How the agent actually launches a vertex — direct fork, systemd unit, future local workload-runtime interface — is intentionally not pinned in C0. The runtime contract is just "a vertex starts when given its config"; the rest is platform detail. The shape resembles kubelet's relationship to its container runtime; that analogy is intentional, but the WRI design is deferred.

Why one workloads list with typed io[] channels

An earlier draft of the per-node payload had local_users (with socks5_proxy) and local_services (with upstream_addr, sometimes also socks5_proxy). The split conflated initiator-vs-target with workload kind, and started straining as soon as a second flor binary (link-flor in C1) needed to carry an entry that's both initiator and target on a single FlorIO channel.

Unifying to workloads[].io[] resolves the asymmetry: each channel's direction is intrinsic to its kindsocks5 inbound, tcp outbound, florio bidirectional — so a workload is an initiator if it has any inbound-kind channel, a target if it has any outbound-kind channel, both if both. Users, services, the agent's node/<node> principal, and (in C1) mesh-vertices are all rows in the same table — they differ only by SPIFFE-ID kind and by which io channels they expose. There is no separate direction field (it would be redundant with kind, and would admit illegal pairings like an inbound tcp); a new direction is a new kind. The schema also stops privileging SOCKS5 and TCP-upstream as the only northbound shapes; new io.kind values can be added without restructuring.

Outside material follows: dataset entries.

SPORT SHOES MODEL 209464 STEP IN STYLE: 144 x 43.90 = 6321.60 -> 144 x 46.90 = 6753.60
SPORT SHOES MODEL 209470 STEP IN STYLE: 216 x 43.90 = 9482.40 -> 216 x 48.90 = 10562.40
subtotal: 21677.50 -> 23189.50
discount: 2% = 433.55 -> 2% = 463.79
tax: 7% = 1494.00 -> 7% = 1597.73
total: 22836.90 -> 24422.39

Why per-service SOCKS5 outbound (no container namespaces)

Big service meshes rely on sidecars per pod + network namespaces to separate services on the same host. Florete at C0 doesn't have an execution environment and can't assume containers.

Options for distinguishing per-service egress on a shared host:

MechanismVerdict
Source-port heuristicUnreliable
SO_PEERCRED + OS user per serviceWorks, but forces OS-level per-service users
Shared secret / token per serviceBootstrap problem
Unix socket per service (app opens it)Requires flor-aware apps
Per-service SOCKS5 proxy, port→identityWorks with any SOCKS5-aware client; no OS coupling

SOCKS5 is supported by virtually all HTTP clients, gRPC clients, and database drivers via ALL_PROXY env var. Each service gets a dedicated localhost SOCKS5 port that flor binds to exactly one identity. Simple, portable, works today.

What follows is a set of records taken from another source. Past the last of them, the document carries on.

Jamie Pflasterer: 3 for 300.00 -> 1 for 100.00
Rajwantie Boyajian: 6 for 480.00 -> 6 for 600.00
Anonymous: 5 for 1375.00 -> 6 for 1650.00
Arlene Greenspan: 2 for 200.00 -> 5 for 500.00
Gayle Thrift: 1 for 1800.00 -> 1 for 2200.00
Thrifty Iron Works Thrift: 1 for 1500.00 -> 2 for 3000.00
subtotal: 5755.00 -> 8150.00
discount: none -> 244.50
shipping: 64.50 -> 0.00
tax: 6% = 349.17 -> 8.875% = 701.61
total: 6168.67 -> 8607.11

Transparent outbound for non-SOCKS5 apps (iptables redirect, libc shim) is a later optimization, not a C0 blocker.

In C0, QUIC connections are established directly between service/user endpoints over UDP — there's no mesh-of-vertices in between. The single flor vertex at each node hosts QUIC endpoints for its local principals and services; there are no node-to-node mTLS links.

This means C0 has no mesh-vertex identity layer, no links.yaml, no paths.yaml — the hop-by-hop mesh crypto layer simply doesn't exist. Workload access is fully derivable from users + services + roles + groups without any routing configuration. The agent at each node carries its own principal identity (for mgmt-plane communication with the config-server and metrics services), but that's orthogonal to the workload data plane and to mesh transit.

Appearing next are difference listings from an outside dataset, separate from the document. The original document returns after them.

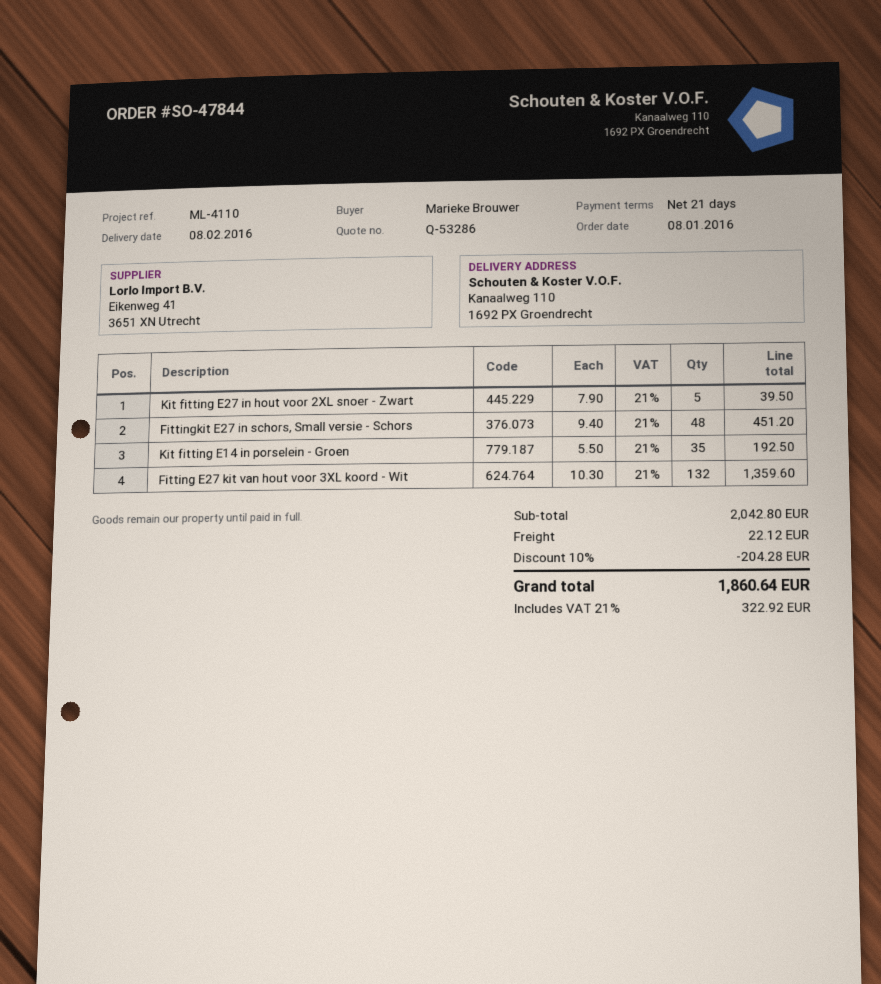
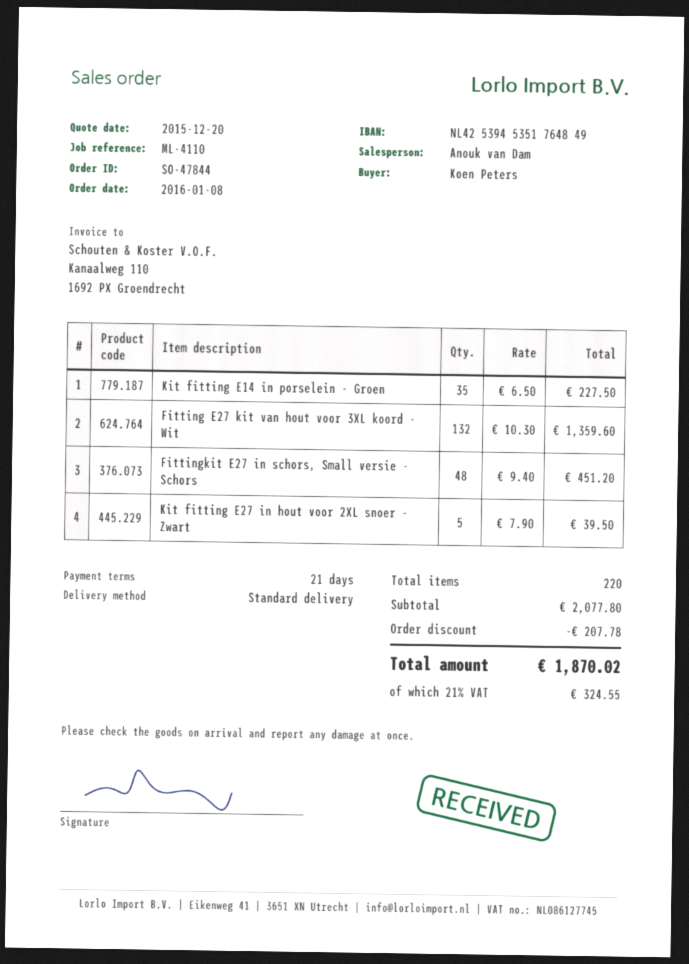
ordered by: Marieke Brouwer -> Koen Peters
Kit fitting E14 in porselein - Groen: 35 x 5.50 = 192.50 -> 35 x 6.50 = 227.50
subtotal: 2042.80 -> 2077.80
discount: 204.28 -> 207.78
shipping: 22.12 -> none
tax: 21% = 322.92 -> 21% = 324.55
total: 1860.64 -> 1870.02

Inter-node links appear only in C1, when mesh-flor is introduced on top and pairs of mesh-vertices need authenticated channels over which multiple service-to-service connections can multiplex. That's when mesh-vertex identity, links.yaml, and paths.yaml become necessary.

Why RBAC (not per-principal ACLs)

N principals × M roles is tractable; N principals × K services blows up fast. RBAC matches how teams already think about access. If someone needs an exception, create a new role (developer-kafka-only) rather than a principal-specific permission.

Applies uniformly whether the principal is a user or a service, which is what makes the "principals are uniform" principle work without extra mechanism.

Why operator-issued bundles (not user-initiated PRs)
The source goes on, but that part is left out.